• **EXERCISE**
The entries below need to be transcribed exactly, without their images.

+++ SUPPLIED INFORMATION

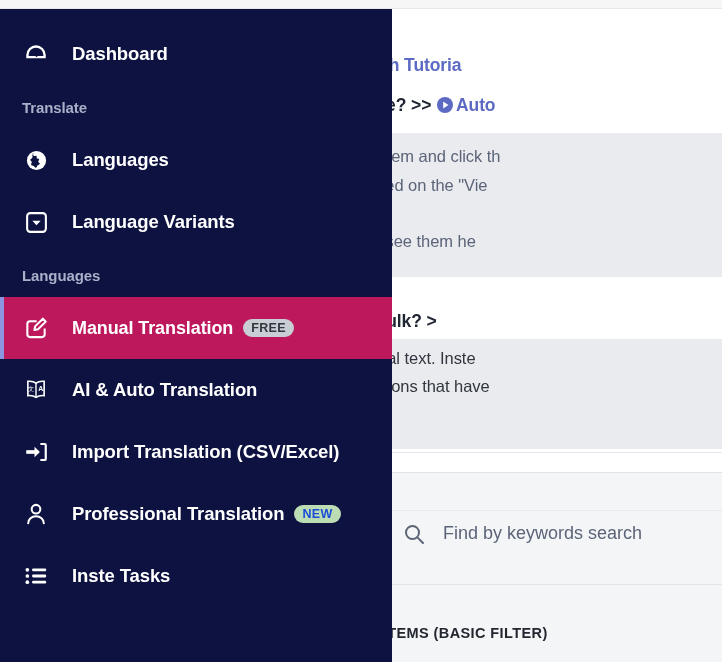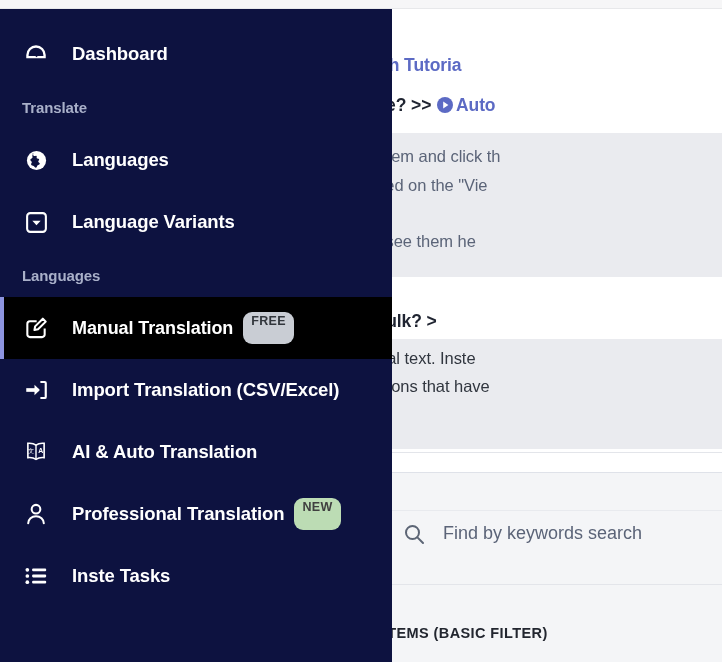--- a/index.html
+++ b/index.html
@@ -160,7 +160,7 @@
     cursor: pointer;
   }
   .nav-item.active {
-    background: #000000;
+    background: #be185d;
   }
   .nav-item.active::before {
     content: "";

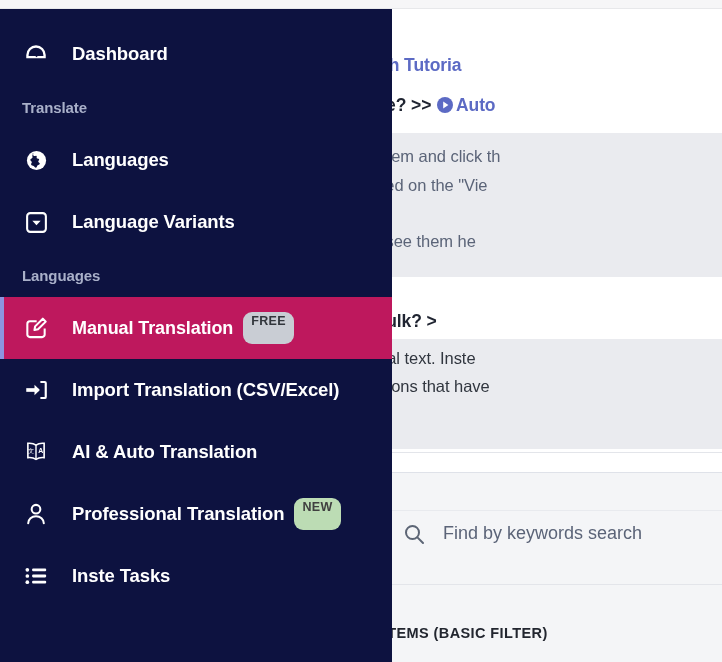--- a/index.html
+++ b/index.html
@@ -191,7 +191,7 @@
   .badge {
     margin-left: 10px;
     display: inline-block;
-    padding: 2px 8px 16px;
+    padding: 2px 8px 1px;
     border-radius: 9px;
     font-size: 12.5px;
     font-weight: 700;

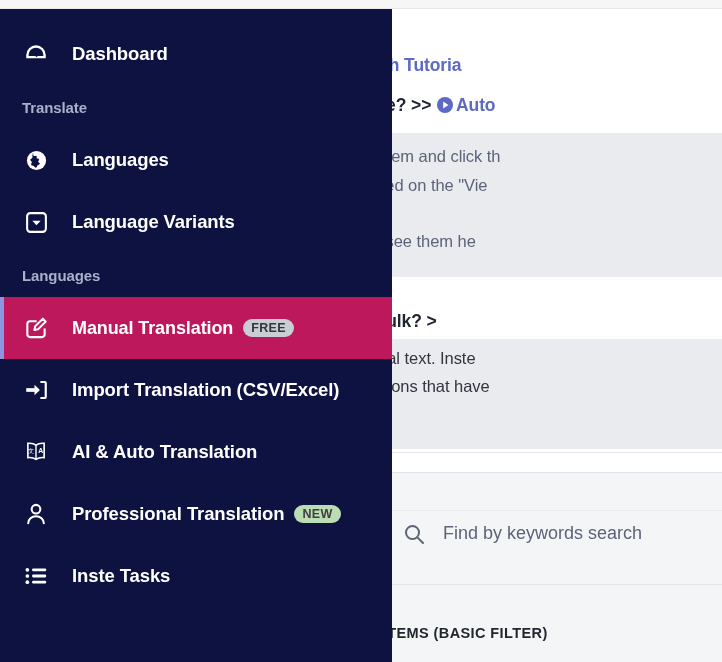--- a/index.html
+++ b/index.html
@@ -314,16 +314,6 @@
         </div>
         <div class="nav-item">
           <span class="nav-icon">
-            <svg viewBox="0 0 24 24" width="26" height="26" fill="none" stroke="currentColor" stroke-width="2">
-              <path d="M3 12h11" stroke-width="3.4"></path>
-              <path d="M10.6 7.2 15.6 12l-5 4.8z" fill="currentColor" stroke="none"></path>
-              <path d="M16.8 4.6H20a1 1 0 0 1 1 1v12.8a1 1 0 0 1-1 1h-3.2" stroke-linecap="round"></path>
-            </svg>
-          </span>
-          <span class="nav-label">Import Translation (CSV/Excel)</span>
-        </div>
-        <div class="nav-item">
-          <span class="nav-icon">
             <svg viewBox="0 0 24 24" width="26" height="26" fill="none" stroke="currentColor" stroke-width="1.5">
               <path d="M12 5.6C10.2 4.3 7.7 3.7 4.5 4v13.2c3.2-.3 5.7.3 7.5 1.6 1.8-1.3 4.3-1.9 7.5-1.6V4c-3.2-.3-5.7.3-7.5 1.6z"></path>
               <path d="M12 5.6v13.2" stroke-width="1.3"></path>
@@ -332,6 +322,16 @@
             </svg>
           </span>
           <span class="nav-label">AI &amp; Auto Translation</span>
+        </div>
+        <div class="nav-item">
+          <span class="nav-icon">
+            <svg viewBox="0 0 24 24" width="26" height="26" fill="none" stroke="currentColor" stroke-width="2">
+              <path d="M3 12h11" stroke-width="3.4"></path>
+              <path d="M10.6 7.2 15.6 12l-5 4.8z" fill="currentColor" stroke="none"></path>
+              <path d="M16.8 4.6H20a1 1 0 0 1 1 1v12.8a1 1 0 0 1-1 1h-3.2" stroke-linecap="round"></path>
+            </svg>
+          </span>
+          <span class="nav-label">Import Translation (CSV/Excel)</span>
         </div>
         <div class="nav-item">
           <span class="nav-icon">

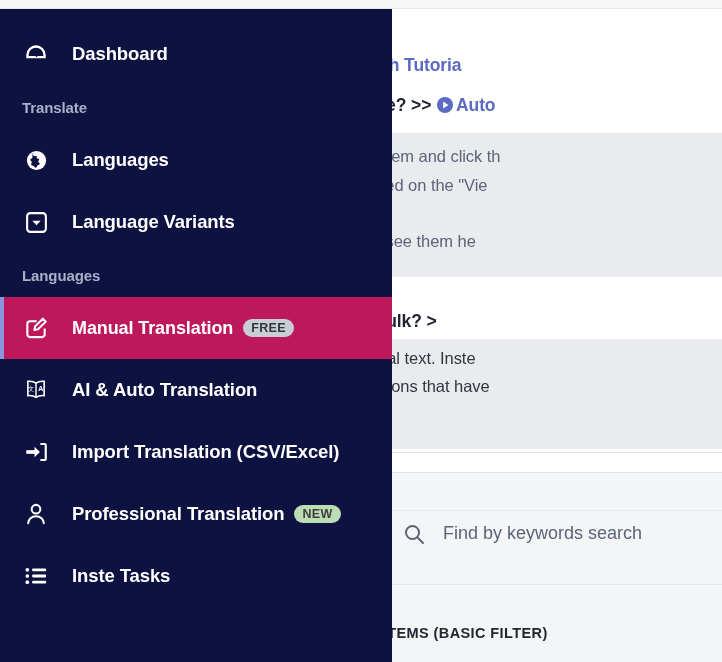--- a/index.html
+++ b/index.html
@@ -200,7 +200,7 @@
     white-space: nowrap;
   }
   .badge.free { background: #c9cdd4; color: #32363c; }
-  .badge.new  { background: #bcdcb4; color: #404040; }
+  .badge.new  { background: #bcdcb4; color: #1d4ed8; }
 
   .nav-section {
     padding-left: 22px;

++++++

• **SOLUTION**
--- a/index.html
+++ b/index.html
@@ -160,7 +160,7 @@
     cursor: pointer;
   }
   .nav-item.active {
-    background: #000000;
+    background: #be185d;
   }
   .nav-item.active::before {
     content: "";

--- a/index.html
+++ b/index.html
@@ -191,7 +191,7 @@
   .badge {
     margin-left: 10px;
     display: inline-block;
-    padding: 2px 8px 16px;
+    padding: 2px 8px 1px;
     border-radius: 9px;
     font-size: 12.5px;
     font-weight: 700;

--- a/index.html
+++ b/index.html
@@ -314,16 +314,6 @@
         </div>
         <div class="nav-item">
           <span class="nav-icon">
-            <svg viewBox="0 0 24 24" width="26" height="26" fill="none" stroke="currentColor" stroke-width="2">
-              <path d="M3 12h11" stroke-width="3.4"></path>
-              <path d="M10.6 7.2 15.6 12l-5 4.8z" fill="currentColor" stroke="none"></path>
-              <path d="M16.8 4.6H20a1 1 0 0 1 1 1v12.8a1 1 0 0 1-1 1h-3.2" stroke-linecap="round"></path>
-            </svg>
-          </span>
-          <span class="nav-label">Import Translation (CSV/Excel)</span>
-        </div>
-        <div class="nav-item">
-          <span class="nav-icon">
             <svg viewBox="0 0 24 24" width="26" height="26" fill="none" stroke="currentColor" stroke-width="1.5">
               <path d="M12 5.6C10.2 4.3 7.7 3.7 4.5 4v13.2c3.2-.3 5.7.3 7.5 1.6 1.8-1.3 4.3-1.9 7.5-1.6V4c-3.2-.3-5.7.3-7.5 1.6z"></path>
               <path d="M12 5.6v13.2" stroke-width="1.3"></path>
@@ -332,6 +322,16 @@
             </svg>
           </span>
           <span class="nav-label">AI &amp; Auto Translation</span>
+        </div>
+        <div class="nav-item">
+          <span class="nav-icon">
+            <svg viewBox="0 0 24 24" width="26" height="26" fill="none" stroke="currentColor" stroke-width="2">
+              <path d="M3 12h11" stroke-width="3.4"></path>
+              <path d="M10.6 7.2 15.6 12l-5 4.8z" fill="currentColor" stroke="none"></path>
+              <path d="M16.8 4.6H20a1 1 0 0 1 1 1v12.8a1 1 0 0 1-1 1h-3.2" stroke-linecap="round"></path>
+            </svg>
+          </span>
+          <span class="nav-label">Import Translation (CSV/Excel)</span>
         </div>
         <div class="nav-item">
           <span class="nav-icon">

--- a/index.html
+++ b/index.html
@@ -200,7 +200,7 @@
     white-space: nowrap;
   }
   .badge.free { background: #c9cdd4; color: #32363c; }
-  .badge.new  { background: #bcdcb4; color: #404040; }
+  .badge.new  { background: #bcdcb4; color: #1d4ed8; }
 
   .nav-section {
     padding-left: 22px;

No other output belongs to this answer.